Inspiration
We just thought about our own situation because it is always difficult to understand legal texts, then imagine when English is not even your first language. On top of that, having a conversation would help for user experience, sort of a consultation.
What it does
Focusing on immigrants in the US for whom English is not their native language, they could ask questions in their native language to understand how leasing agreements work in San Diego (for ex.) through a conversation with Legal AI. On top of that, Legal AI could recommend based on the topic of the conversation, different lawyers that are specialised in this topic and who are located in the area of the user.
How we built it
We built this project using Next.js for the frontend and flask and chroma for the backend.
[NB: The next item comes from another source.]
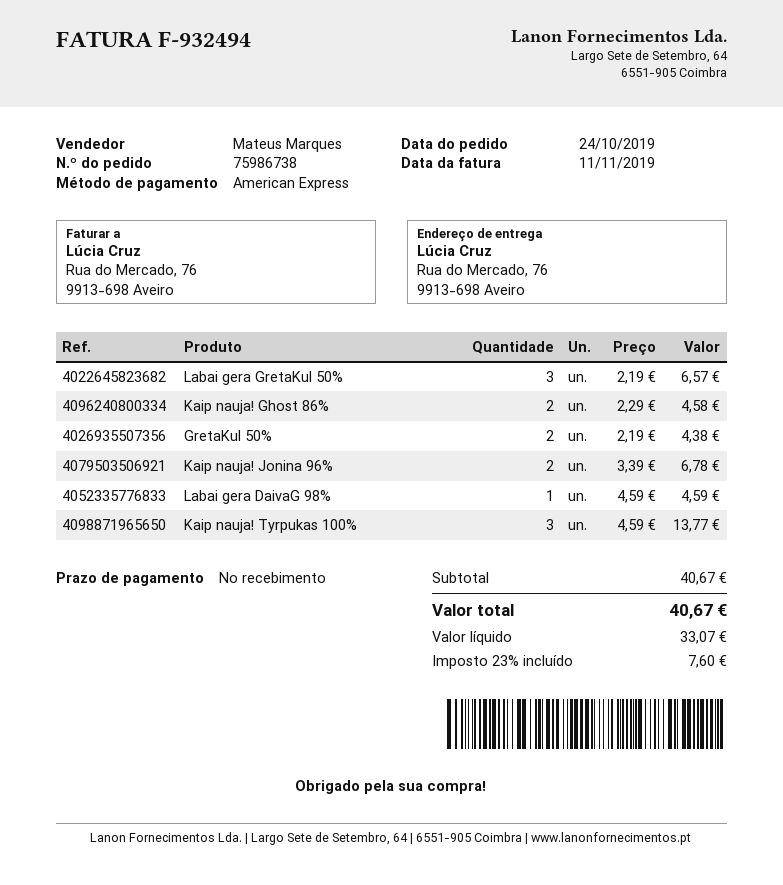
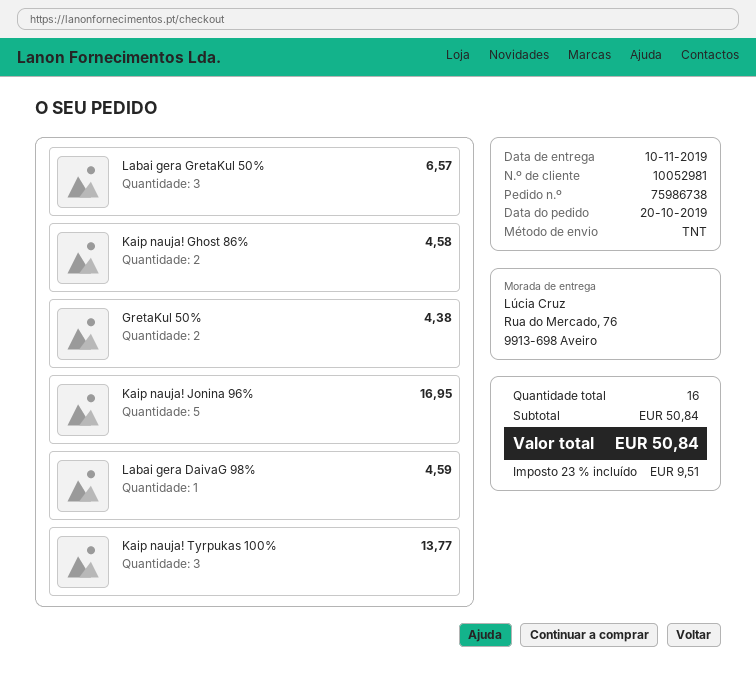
order date: 2019-10-24 -> 2019-10-20
Kaip nauja! Jonina 96%: 2 for 6.78 -> 5 for 16.95
subtotal: 40.67 -> 50.84
tax: 23% = 7.60 -> 23% = 9.51
total: 40.67 -> 50.84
Gemini API was used for transcription and analysis while Cartesia API was used as a text-to-speech model. The project was deployed on Vercel.
Challenges we ran into
- Coding because the documentation from the sponsors had some errors... ://
- Business model because right now we are just guessing based on what would make sense but actually we should talk to the different customer segments to receive feedback and decide upon the business model.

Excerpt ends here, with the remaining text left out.